Stored data
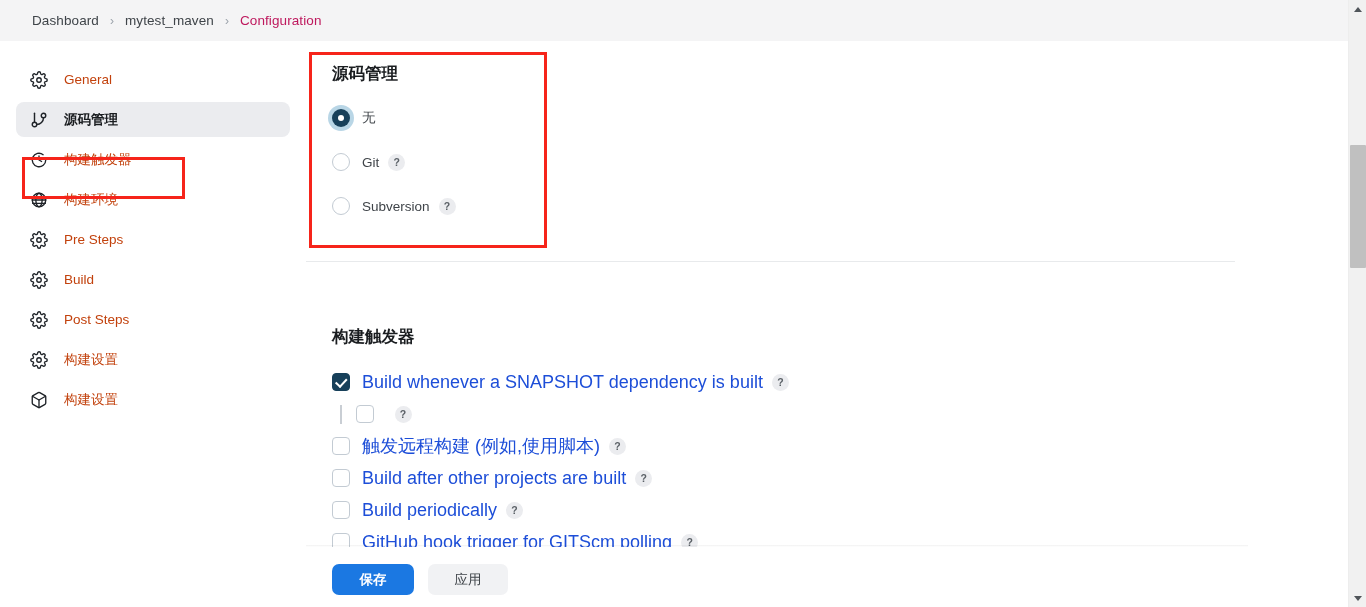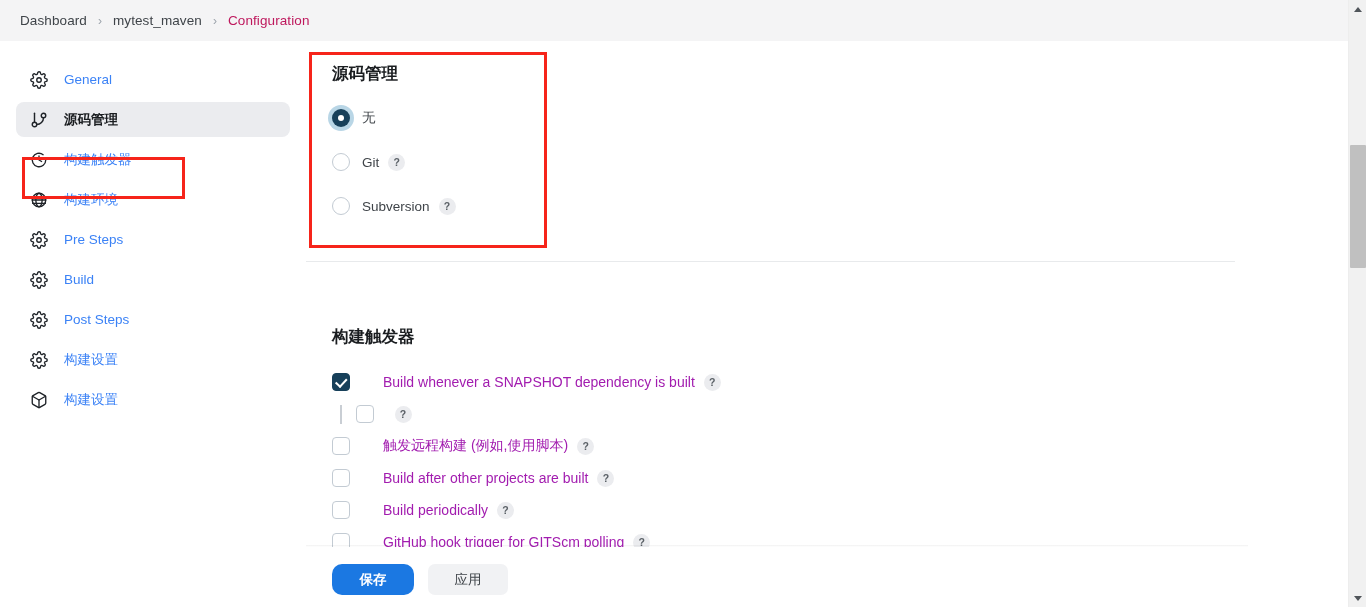--- a/index.html
+++ b/index.html
@@ -12,21 +12,21 @@
     -webkit-font-smoothing: antialiased;
   }
   #page { position: relative; width: 1366px; height: 607px; background: #fff; }
 
   
   .header {
     position: absolute; left: 0; top: 0;
     width: 1348px; height: 41px;
     background: #f4f4f5;
     display: flex; align-items: center;
-    padding-left: 20px;
+    padding-left: 32px;
   }
   .crumb {
     font-size: 13.5px; color: #be185d;
     letter-spacing: .1px;
   }
   .crumb.link { color: #3f4449; cursor: pointer; }
   .crumb-sep {
     color: #9ca3ab; font-size: 12px;
     margin: 0 11px; user-select: none;
     display: inline-block; transform: translateY(-0.5px);
@@ -52,21 +52,21 @@
   }
   .side-item.active { background: #ebecef; }
   .side-ico {
     width: 20px; height: 20px;
     flex: 0 0 20px;
     display: flex; align-items: center; justify-content: center;
     color: #1f2328;
     margin-right: 15px;
   }
   .side-ico svg { display: block; }
-  .side-label { font-size: 13.5px; color: #3b82f6; white-space: nowrap; }
+  .side-label { font-size: 13.5px; color: #c2410c; white-space: nowrap; }
   .side-item.active .side-label { color: #1a1d20; font-weight: 600; }
 
   
   .main { position: absolute; left: 306px; top: 0; width: 1042px; height: 566px; }
   .section-title {
     font-size: 16.5px; font-weight: 700; color: #1a1d20;
     margin: 0; padding: 0;
   }
   .scm-inner { padding: 22px 0 0 26px; }
   .opt-row {
@@ -141,21 +141,21 @@
     position: relative;
   }
   .cbox.checked { background: #17405a; border-color: #17405a; }
   .cbox.checked::after {
     content: "";
     position: absolute; left: 5.2px; top: 2.2px;
     width: 4.5px; height: 8.5px;
     border: solid #fff; border-width: 0 2px 2px 0;
     transform: rotate(43deg);
   }
-  .chk-label { font-size: 14px; color: #a21caf; white-space: nowrap; margin-left: 21px; }
+  .chk-label { font-size: 18px; color: #1d4ed8; white-space: nowrap; }
 
   
   .bottom-bar {
     position: absolute; left: 306px; top: 547px;
     width: 1042px; height: 60px;
     background: #fff;
   }
   .bottom-shadow {
     position: absolute; left: 306px; top: 545px; width: 942px; height: 2px;
     background: linear-gradient(to bottom, rgba(0,0,0,0.055), rgba(0,0,0,0));
@@ -163,21 +163,21 @@
   .btn {
     position: absolute; top: 17px;
     height: 31px;
     border-radius: 7px;
     border: none;
     font-size: 13.5px; font-weight: 700;
     display: flex; align-items: center; justify-content: center;
     cursor: pointer;
     font-family: "Liberation Sans", "DejaVu Sans", sans-serif;
   }
-  .btn-primary { left: 26px; width: 82px; background: #1b78e2; color: #fff; border-radius: 10px; }
+  .btn-primary { left: 26px; width: 82px; background: #1b78e2; color: #fff; }
   .btn-secondary { left: 122px; width: 80px; background: #f1f2f4; color: #3f4449; font-weight: 400; }
 
   
   .scrollbar {
     position: absolute; right: 0; top: 0;
     width: 18px; height: 607px;
     background: #f1f1f1;
     border-left: 1px solid #ededed;
   }
   .sb-arrow {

EXERCISE DETAILS -
Leave every image out and retype the entries above word for word.

OUTPUT BELOW -
--- a/index.html
+++ b/index.html
@@ -12,21 +12,21 @@
     -webkit-font-smoothing: antialiased;
   }
   #page { position: relative; width: 1366px; height: 607px; background: #fff; }
 
   
   .header {
     position: absolute; left: 0; top: 0;
     width: 1348px; height: 41px;
     background: #f4f4f5;
     display: flex; align-items: center;
-    padding-left: 20px;
+    padding-left: 32px;
   }
   .crumb {
     font-size: 13.5px; color: #be185d;
     letter-spacing: .1px;
   }
   .crumb.link { color: #3f4449; cursor: pointer; }
   .crumb-sep {
     color: #9ca3ab; font-size: 12px;
     margin: 0 11px; user-select: none;
     display: inline-block; transform: translateY(-0.5px);
@@ -52,21 +52,21 @@
   }
   .side-item.active { background: #ebecef; }
   .side-ico {
     width: 20px; height: 20px;
     flex: 0 0 20px;
     display: flex; align-items: center; justify-content: center;
     color: #1f2328;
     margin-right: 15px;
   }
   .side-ico svg { display: block; }
-  .side-label { font-size: 13.5px; color: #3b82f6; white-space: nowrap; }
+  .side-label { font-size: 13.5px; color: #c2410c; white-space: nowrap; }
   .side-item.active .side-label { color: #1a1d20; font-weight: 600; }
 
   
   .main { position: absolute; left: 306px; top: 0; width: 1042px; height: 566px; }
   .section-title {
     font-size: 16.5px; font-weight: 700; color: #1a1d20;
     margin: 0; padding: 0;
   }
   .scm-inner { padding: 22px 0 0 26px; }
   .opt-row {
@@ -141,21 +141,21 @@
     position: relative;
   }
   .cbox.checked { background: #17405a; border-color: #17405a; }
   .cbox.checked::after {
     content: "";
     position: absolute; left: 5.2px; top: 2.2px;
     width: 4.5px; height: 8.5px;
     border: solid #fff; border-width: 0 2px 2px 0;
     transform: rotate(43deg);
   }
-  .chk-label { font-size: 14px; color: #a21caf; white-space: nowrap; margin-left: 21px; }
+  .chk-label { font-size: 18px; color: #1d4ed8; white-space: nowrap; }
 
   
   .bottom-bar {
     position: absolute; left: 306px; top: 547px;
     width: 1042px; height: 60px;
     background: #fff;
   }
   .bottom-shadow {
     position: absolute; left: 306px; top: 545px; width: 942px; height: 2px;
     background: linear-gradient(to bottom, rgba(0,0,0,0.055), rgba(0,0,0,0));
@@ -163,21 +163,21 @@
   .btn {
     position: absolute; top: 17px;
     height: 31px;
     border-radius: 7px;
     border: none;
     font-size: 13.5px; font-weight: 700;
     display: flex; align-items: center; justify-content: center;
     cursor: pointer;
     font-family: "Liberation Sans", "DejaVu Sans", sans-serif;
   }
-  .btn-primary { left: 26px; width: 82px; background: #1b78e2; color: #fff; border-radius: 10px; }
+  .btn-primary { left: 26px; width: 82px; background: #1b78e2; color: #fff; }
   .btn-secondary { left: 122px; width: 80px; background: #f1f2f4; color: #3f4449; font-weight: 400; }
 
   
   .scrollbar {
     position: absolute; right: 0; top: 0;
     width: 18px; height: 607px;
     background: #f1f1f1;
     border-left: 1px solid #ededed;
   }
   .sb-arrow {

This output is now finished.